[Vm-dev] Profiling and delay accuracy (was: Profile interpretation)

David T. Lewis lewis at mail.msen.com
Sun Jul 24 16:01:50 UTC 2011


Moving discussion to vm-dev for follow up

On Sun, Jul 24, 2011 at 01:25:37PM +0200, Andreas Raab wrote:
> On 7/24/2011 10:11, Hilaire Fernandes wrote:
> >Looking at the profile, I see in the iPad a lot of time spent in the
> >method #idleProcess. The #eventLoop also counts for a lot.
> >I don't know how to interpret these two results.
> 
> If time is spent in the idleProcess it is usually a good sign. Time 
> assigned to the idleProcess is time in which your system didn't do a 
> thing, so you have resources to spare. Usually this means you were 
> running a UI interaction in which case there is always some idle time 
> inbetween the Morphic interaction loop.
> 
> The bad news about the profile is the time spent in the eventLoop. The 
> reason it's bad is that this is a clear sign that the profiler is bogus. 
> I have commented on that many times in the past; basically the profile 
> you have is almost entirely useless (see [1] for a good example of how 
> bogus the results are).
> 
> Your best bet at this point is probably to go back to a VM that doesn't 
> have the problem (probably as far as 3.6 if that's feasible) or to 
> extract the OpenQwaq system profiler which you could then run on the 
> desktop (I'm not sure if it's supported by the Stack VM; you could try 
> it to see if it works on the iPad as well).
> 
> [1] http://lists.squeakfoundation.org/pipermail/vm-dev/2007-June/001410.html

This discussion seems to have died out prematurely without conclusion.
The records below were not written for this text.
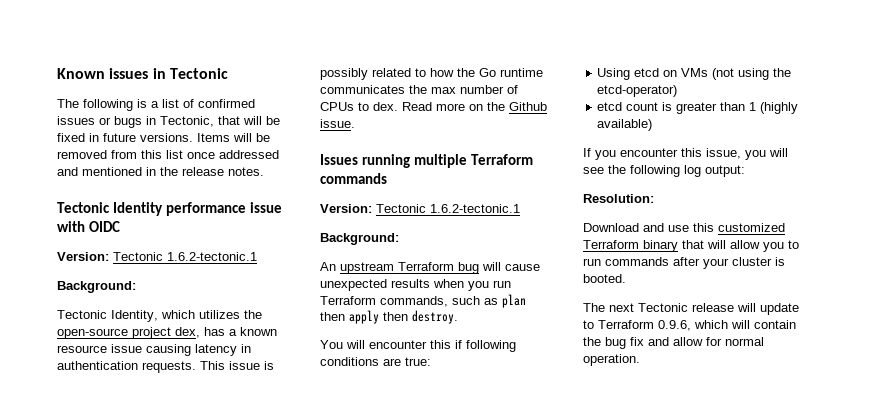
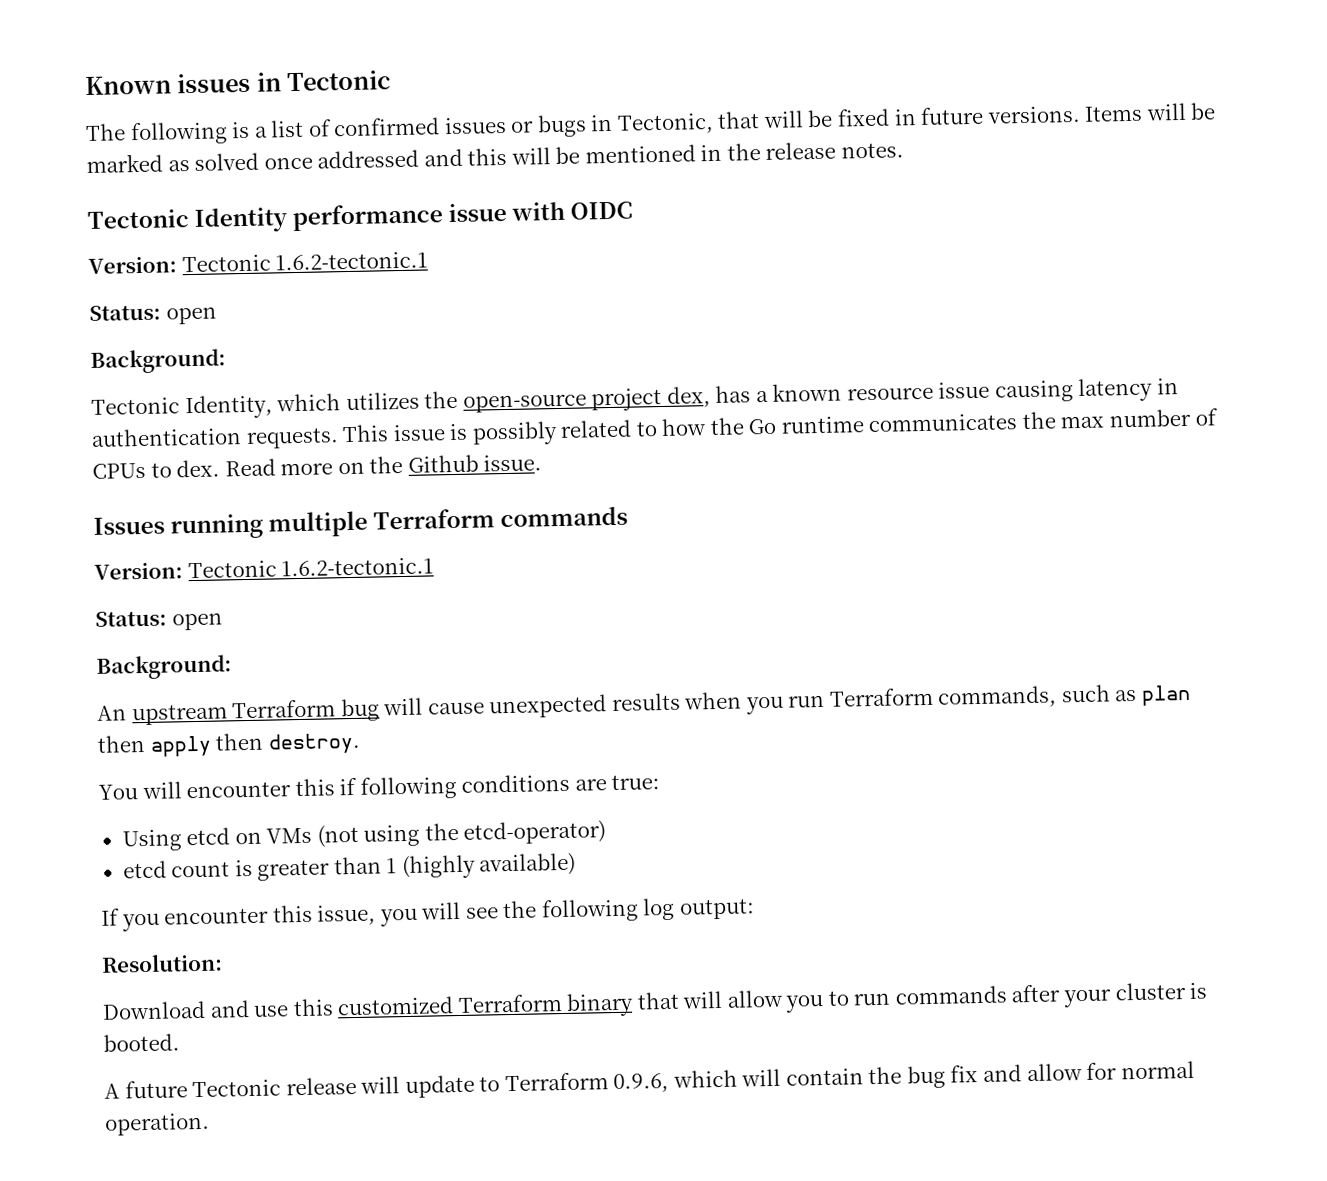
- Items will be removed from this list once addressed and mentioned in the release notes.
+ Items will be marked as solved once addressed and this will be mentioned in the release notes.
  Tectonic Identity performance issue with OIDC
  Version: Tectonic 1.6.2-tectonic.1
+ Status: open
  Issues running multiple Terraform commands
  Version: Tectonic 1.6.2-tectonic.1
+ Status: open
- The next Tectonic release will update to Terraform 0.9.6, which will contain the bug fix and allow for normal operation.
+ A future Tectonic release will update to Terraform 0.9.6, which will contain the bug fix and allow for normal operation.

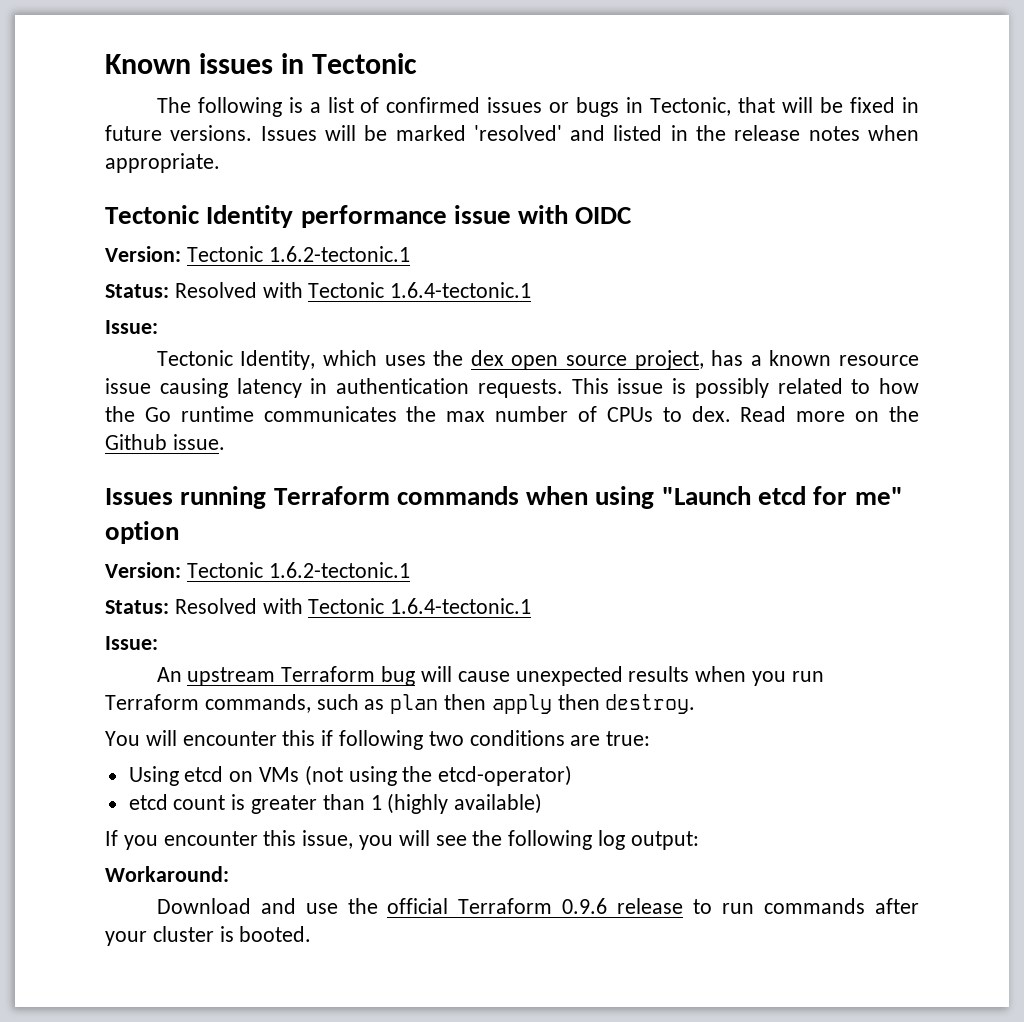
- Items will be marked as solved once addressed and this will be mentioned in the release notes.
+ Issues will be marked 'resolved' and listed in the release notes when appropriate.
  Tectonic Identity performance issue with OIDC
  Version: Tectonic 1.6.2-tectonic.1
- Status: open
- Background:
- Tectonic Identity, which utilizes the open-source project dex, has a known resource issue causing latency in authentication requests.
+ Status: Resolved with Tectonic 1.6.4-tectonic.1
+ Issue:
+ Tectonic Identity, which uses the dex open source project, has a known resource issue causing latency in authentication requests.
- Issues running multiple Terraform commands
+ Issues running Terraform commands when using "Launch etcd for me" option
  Version: Tectonic 1.6.2-tectonic.1
- Status: open
- Background:
+ Status: Resolved with Tectonic 1.6.4-tectonic.1
+ Issue:
- You will encounter this if following conditions are true:
+ You will encounter this if following two conditions are true:
- Resolution:
+ Workaround:
- Download and use this customized Terraform binary that will allow you to run commands after your cluster is booted.
+ Download and use the official Terraform 0.9.6 release to run commands after your cluster is booted.
- A future Tectonic release will update to Terraform 0.9.6, which will contain the bug fix and allow for normal operation.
I opened Mantis 7653 to document the issue:

  <http://bugs.squeak.org/view.php?id=7653>

My impression from reading the earlier discussion is that MessageTally
accuracy was sacrificed in an attempt to gain performance, and that
the right thing to do is to add the interrupt checks as suggested
by Andreas, measure the actual impact on performance, and leave the
interrupt checks in place if performance does not measurably suffer.

I cannot follow up further right now, but hopefully the Mantis
report will keep the issue from being lost (again).